Remembering and forgetting in consumerism

Temple, Nicholas (2021) Remembering and forgetting in consumerism. In: Transacting as art, design and architecture: a non-commercial market. Intellect, Bristol, pp. 189-201. ISBN 9781789384437


The experience of the consumerist environment in contemporary society is so pervasive and intrusive in our daily lives (through mass advertising, internet shopping and the corporatisation of civic spaces) that it is difficult to appreciate its peculiarly and uniquely modern characteristics.
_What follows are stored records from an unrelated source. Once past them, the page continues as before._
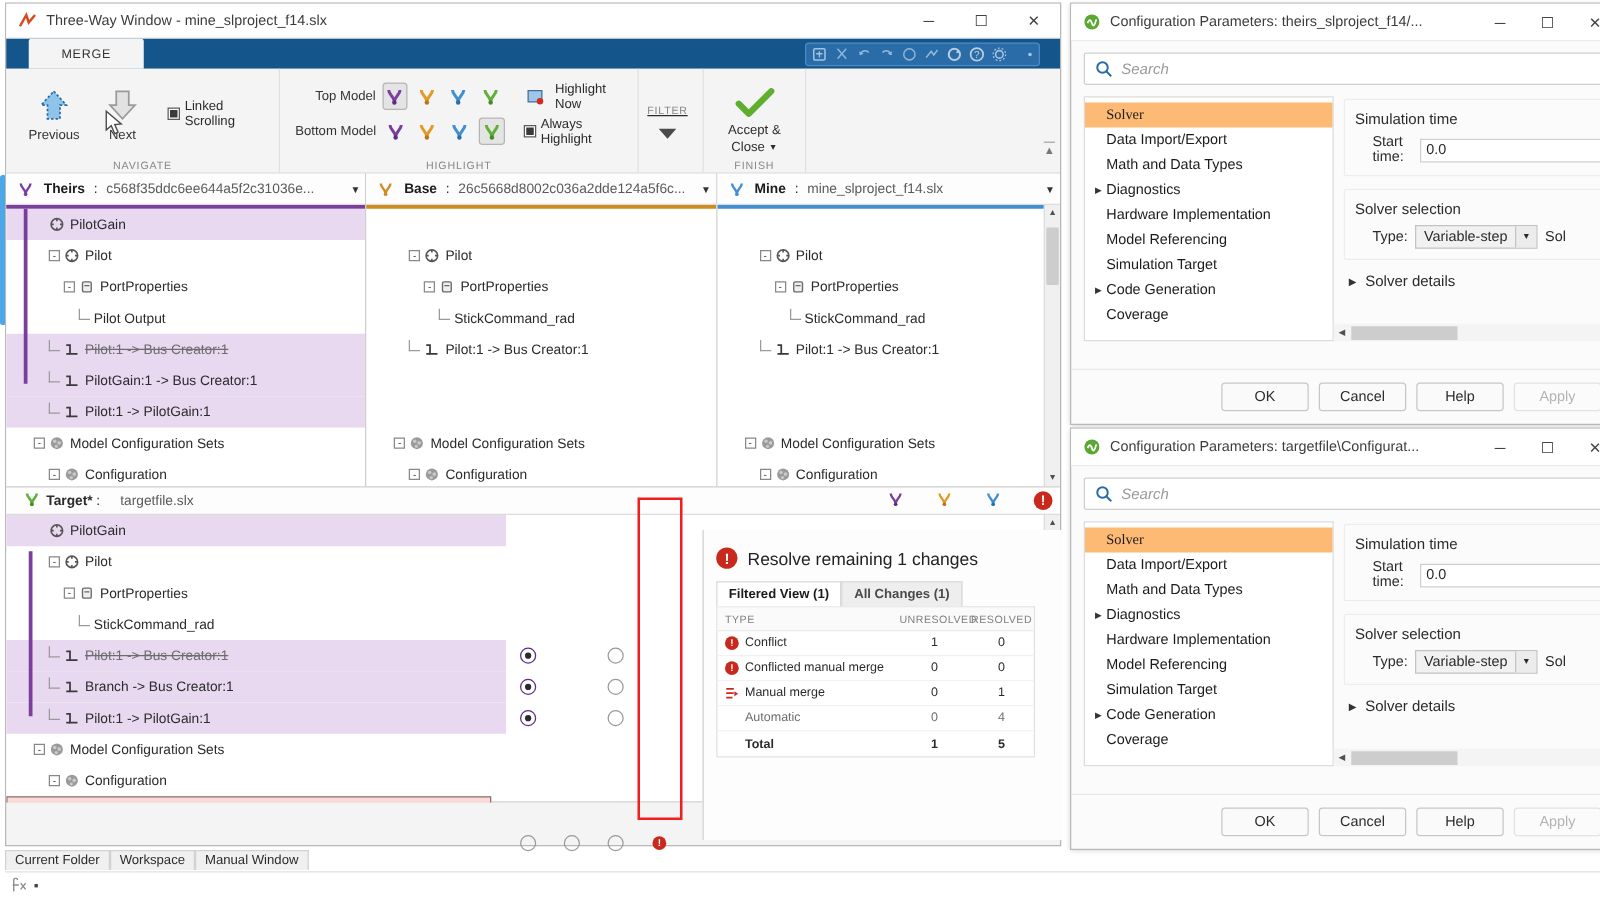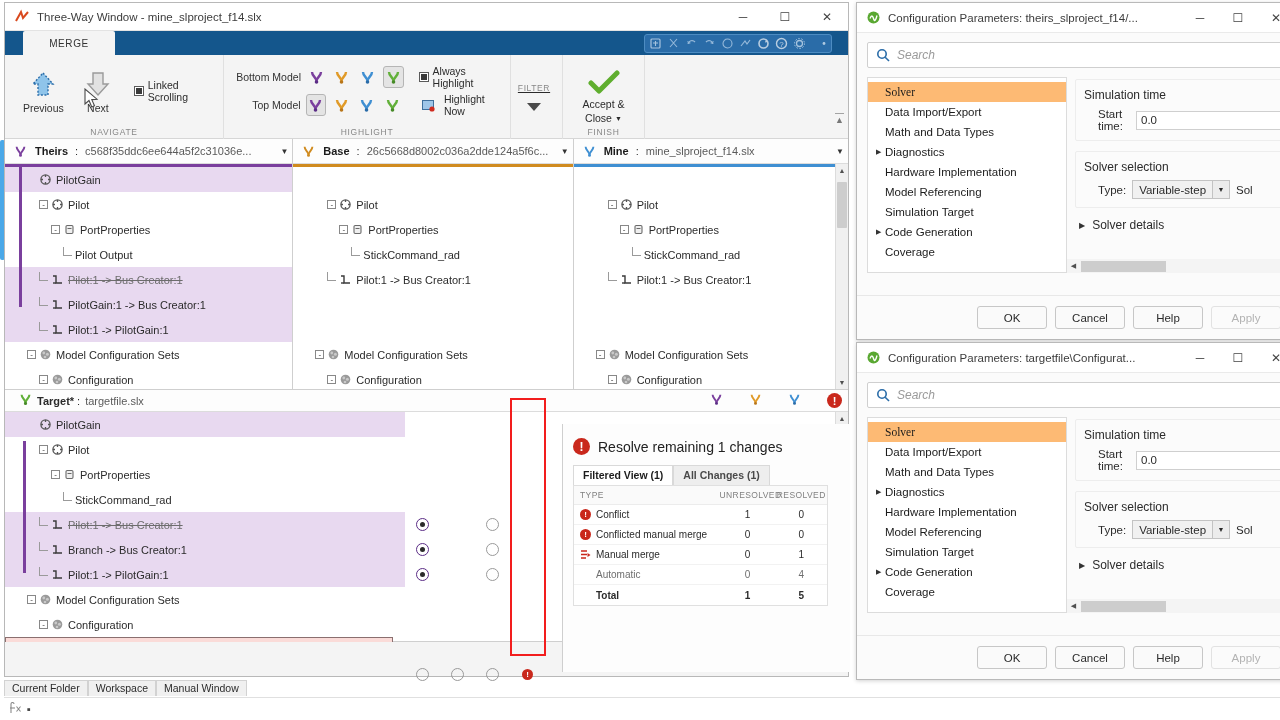--- a/index.html
+++ b/index.html
@@ -76,21 +76,21 @@
   .leafline { display:inline-block; width:9px; height:9px; border-left:1px solid #9a9a9a; border-bottom:1px solid #9a9a9a; margin-right:3px; position:relative; top:-3px; }
 
   .vline { position:absolute; top:0; bottom:0; width:3px; }
   .pane-scroll { position:absolute; right:0; top:25px; bottom:0; width:13px; background:#f0f0f0; border-left:1px solid #dcdcdc; }
   .sc-arrow { height:13px; display:flex; align-items:center; justify-content:center; font-size:7px; color:#505050; }
   .sc-thumb { position:absolute; left:1px; right:1px; background:#cdcdcd; border-radius:1px; }
 
   
   #target-head { height:23px; background:#fdfdfd; border-top:1px solid #cfcfcf; border-bottom:1px solid #dcdcdc; display:flex; align-items:center; padding:0 4px; position:relative; }
   #target-head .pname { font-weight:bold; font-size:11px; }
-  #target-head .pfile { font-size:11px; color:#5a5a5a; margin-left:2px; }
+  #target-head .pfile { font-size:11px; color:#5a5a5a; margin-left:13px; }
   .thead-icons { position:absolute; right:6px; display:flex; align-items:center; gap:26px; }
 
   #target-body { position:relative; height:230px; background:#fff; border-bottom:1px solid #cfcfcf; display:flex; }
   #target-tree { position:relative; width:400px; height:230px; overflow:hidden; }
   #radio-cols { position:relative; width:140px; }
   .rrow { height:25px; display:flex; align-items:center; }
   .radio { width:13px; height:13px; border:1.6px solid #9a9a9a; border-radius:50%; position:relative; }
   .radio.sel { border-color:#5b2d86; }
   .radio.sel:after { content:""; position:absolute; left:3px; top:3px; width:5px; height:5px; background:#2a2a2a; border-radius:50%; }
   .radio-slot { width:36px; display:flex; justify-content:center; }
@@ -251,56 +251,20 @@
           <span class="chkbox on"></span>
           <span>Linked Scrolling</span>
         </div>
       </div>
       <div class="gtitle">NAVIGATE</div>
     </div>
 
     <div class="rgroup" style="width:287px;">
       <div class="gbody" style="padding-left:8px;">
         <div class="hl-rows">
-          <div class="hl-row">
-            <span class="rlbl">Bottom Model</span>
-            <span class="mbtn">
-              <svg width="15" height="15" viewBox="0 0 15 15">
-                  <path d="M3 2c0 4 4 5 4.5 9" stroke="#7a3f9d" stroke-width="2.4" fill="none"></path>
-                  <path d="M12 2c0 4-4 5-4.5 9" stroke="#7a3f9d" stroke-width="2.4" fill="none"></path>
-                  <circle cx="7.5" cy="12" r="1.8" fill="#5b2d86"></circle>
-                </svg>
-            </span>
-            <span class="mbtn">
-              <svg width="15" height="15" viewBox="0 0 15 15">
-                  <path d="M3 2c0 4 4 5 4.5 9" stroke="#e09a28" stroke-width="2.4" fill="none"></path>
-                  <path d="M12 2c0 4-4 5-4.5 9" stroke="#e09a28" stroke-width="2.4" fill="none"></path>
-                  <circle cx="7.5" cy="12" r="1.8" fill="#b8761a"></circle>
-                </svg>
-            </span>
-            <span class="mbtn">
-              <svg width="15" height="15" viewBox="0 0 15 15">
-                  <path d="M3 2c0 4 4 5 4.5 9" stroke="#3f8fd2" stroke-width="2.4" fill="none"></path>
-                  <path d="M12 2c0 4-4 5-4.5 9" stroke="#3f8fd2" stroke-width="2.4" fill="none"></path>
-                  <circle cx="7.5" cy="12" r="1.8" fill="#2a6ca8"></circle>
-                </svg>
-            </span>
-            <span class="mbtn sel">
-              <svg width="15" height="15" viewBox="0 0 15 15">
-                  <path d="M3 2c0 4 4 5 4.5 9" stroke="#62b03a" stroke-width="2.4" fill="none"></path>
-                  <path d="M12 2c0 4-4 5-4.5 9" stroke="#62b03a" stroke-width="2.4" fill="none"></path>
-                  <circle cx="7.5" cy="12" r="1.8" fill="#478a28"></circle>
-                </svg>
-            </span>
-            <span style="width:6px"></span>
-            <span class="chk">
-              <span class="chkbox on"></span>
-              <span>Always Highlight</span>
-            </span>
-          </div>
           <div class="hl-row">
             <span class="rlbl">Top Model</span>
             <span class="mbtn sel">
               <svg width="15" height="15" viewBox="0 0 15 15">
                   <path d="M3 2c0 4 4 5 4.5 9" stroke="#7a3f9d" stroke-width="2.4" fill="none"></path>
                   <path d="M12 2c0 4-4 5-4.5 9" stroke="#7a3f9d" stroke-width="2.4" fill="none"></path>
                   <circle cx="7.5" cy="12" r="1.8" fill="#5b2d86"></circle>
                 </svg>
             </span>
             <span class="mbtn">
@@ -326,20 +290,56 @@
             </span>
             <span style="width:6px"></span>
             <span class="mbtn">
               <svg width="15" height="15" viewBox="0 0 15 15">
                   <rect x="1.5" y="2.5" width="11" height="9" fill="#9fc6e8" stroke="#3f6f9c" stroke-width="1"></rect>
                   <circle cx="11" cy="11" r="2.6" fill="#cf2b1f"></circle>
                 </svg>
             </span>
             <span style="font-size:10.5px;">Highlight Now</span>
           </div>
+          <div class="hl-row">
+            <span class="rlbl">Bottom Model</span>
+            <span class="mbtn">
+              <svg width="15" height="15" viewBox="0 0 15 15">
+                  <path d="M3 2c0 4 4 5 4.5 9" stroke="#7a3f9d" stroke-width="2.4" fill="none"></path>
+                  <path d="M12 2c0 4-4 5-4.5 9" stroke="#7a3f9d" stroke-width="2.4" fill="none"></path>
+                  <circle cx="7.5" cy="12" r="1.8" fill="#5b2d86"></circle>
+                </svg>
+            </span>
+            <span class="mbtn">
+              <svg width="15" height="15" viewBox="0 0 15 15">
+                  <path d="M3 2c0 4 4 5 4.5 9" stroke="#e09a28" stroke-width="2.4" fill="none"></path>
+                  <path d="M12 2c0 4-4 5-4.5 9" stroke="#e09a28" stroke-width="2.4" fill="none"></path>
+                  <circle cx="7.5" cy="12" r="1.8" fill="#b8761a"></circle>
+                </svg>
+            </span>
+            <span class="mbtn">
+              <svg width="15" height="15" viewBox="0 0 15 15">
+                  <path d="M3 2c0 4 4 5 4.5 9" stroke="#3f8fd2" stroke-width="2.4" fill="none"></path>
+                  <path d="M12 2c0 4-4 5-4.5 9" stroke="#3f8fd2" stroke-width="2.4" fill="none"></path>
+                  <circle cx="7.5" cy="12" r="1.8" fill="#2a6ca8"></circle>
+                </svg>
+            </span>
+            <span class="mbtn sel">
+              <svg width="15" height="15" viewBox="0 0 15 15">
+                  <path d="M3 2c0 4 4 5 4.5 9" stroke="#62b03a" stroke-width="2.4" fill="none"></path>
+                  <path d="M12 2c0 4-4 5-4.5 9" stroke="#62b03a" stroke-width="2.4" fill="none"></path>
+                  <circle cx="7.5" cy="12" r="1.8" fill="#478a28"></circle>
+                </svg>
+            </span>
+            <span style="width:6px"></span>
+            <span class="chk">
+              <span class="chkbox on"></span>
+              <span>Always Highlight</span>
+            </span>
+          </div>
         </div>
       </div>
       <div class="gtitle">HIGHLIGHT</div>
     </div>
 
     <div class="rgroup" style="width:52px;">
       <div class="gbody" style="padding:0;text-decoration:underline;">
         <div class="filter-col">
           <span class="cap">FILTER</span>
           <span class="tri-down"></span>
What distinguishes these from earlier forms of commercial activity and transaction, whether in the ancient or early modern worlds, is the manner in which consumerism today creates conditions of amnesia – situations of individual and collective forgetfulness – which are reinforced by the insularity and placelessness of its built form. In this paper I attempt to demonstrate how this phenomenon is manifested spatially through the development of the modern shopping mall and commercial street. The creation of large retail zones in cities and out-of-town mega-complexes for mass consumerism invokes a certain pathological behavior among the general public. This is revealed in the innate ‘passivity’ of modern consumerism – its tendency to be experienced as a form of ‘therapy’ in urban and suburban life - in contrast to the participatory involvement of consumers/shoppers in the civic and religious spaces of pre-modern marketplaces. In summary, the paper examines consumerism through the history of markets, with specific focus on how they have served various social and cultural functions, from Renaissance fairs (located in the heart of cities) to the contemporary out-of-town shopping mall.